Ein Mehr an Sport, das den Kindern enorm zu Gute kommt, wie Siegfried Frühauf, Leiter des Schulsportzentrums, sagt. Die motorische Entwicklung der Kinder werde viel mehr gefördert – nicht nur in den Sportarten. „Das Training, wie in der Leichtathletik, macht auch Fußballer schneller und wendiger.“

Schnell sind einige der Mädchen und Jungen, die sich um die besondere Sportförderung bewerben, bereits: Beim Sprint über die 20-Meter-Distanz fliegen sie förmlich ins Ziel, und jubeln, wenn sie die per Lichtschranke gemessene Zeit hören. Die Freude lässt dem Lampenfieber in diesen Teststunden keinen Raum.

Als Can den Ball neun Meter weit wirft und Julius 1,75 Meter aus dem Stand weit springt, freuen sie sich diebisch und werden bejubelt. „Die Kinder gönnen sich die Weite“, sagt Georg Lehrer.

Die Mütter auf der Empore schauen zu, sind kritische, aber begeisterte Beobachterinnen. Mancher Akteur schaut nach einem Sprung oder Sprint flüchtig hinauf, möchte einen zustimmenden Blick erhaschen. Leona hält sogar Rücksprache mit ihrer Mutter: „Gut gemacht“, Ansporn für den nächsten Test.

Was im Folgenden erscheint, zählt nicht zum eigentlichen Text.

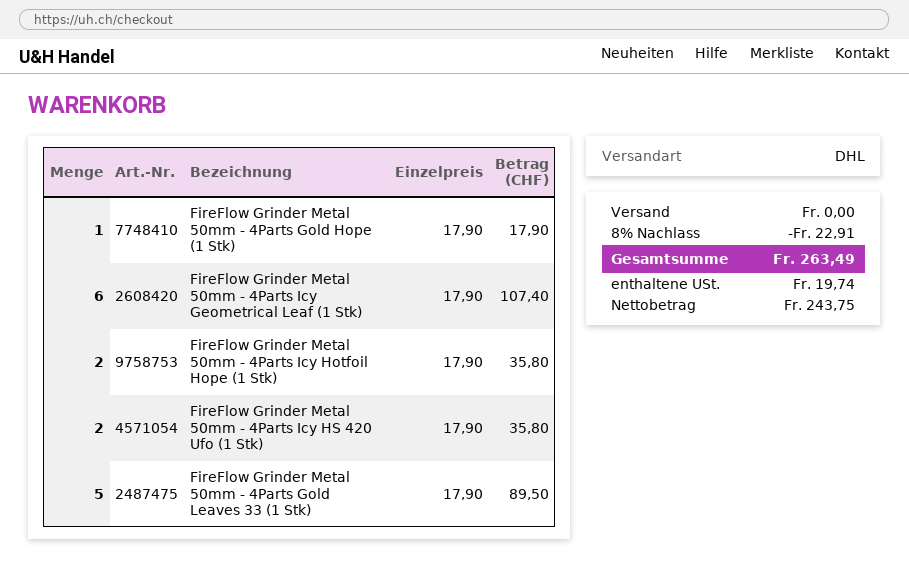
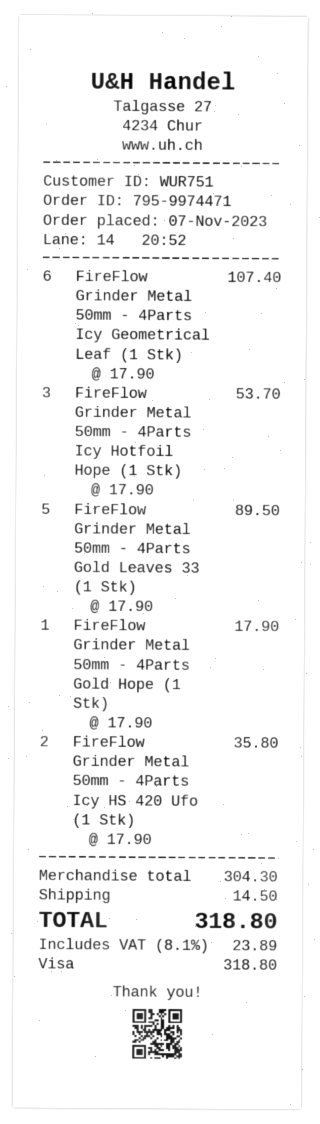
FireFlow Grinder Metal 50mm - 4Parts Icy Hotfoil Hope (1 Stk): 2 x 17.90 = 35.80 -> 3 x 17.90 = 53.70
discount: 8% = 22.91 -> none
shipping: 0.00 -> 14.50
tax: 19.74 -> 23.89
total: 263.49 -> 318.80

Der läuft in der großen Sporthalle. Die Basketbälle liegen bereit und alle wollen sofort ihr Können zeigen. „Ruhe bitte!“ Timo Bode bremst den Tatendrang, erklärt ein paar grundsätzliche Dinge wie Fingerhaltung und Technik, fragt auch, wer denn Basketball als Sportart wählen will: Viele Kinder wissen noch nicht, was sie wollen. „Hauptsache Sport“, sagt ein Junge und trifft den Nerv vieler, die hier dabei sind.

Sie wollen Sport treiben. Sie sind die Motivierten. Die unter Bewegungsmangel und Übergewicht leidenden Kinder nehmen an der Auswahl für die Sportklassen höchst selten teil. Sie müssen im normalen Sportunterricht angespornt werden, sagt Frühauf. Die Sportklassen also sind von Beginn an eine Begabtenförderung. Und sie sind an der Schwerpunktsportschule das Reservoir für den seit Jahrzehnten erfolgreichen Schulsportclub (SSC), aus dem gar deutsche Meister und Olympia-Teilnehmer hervorgingen.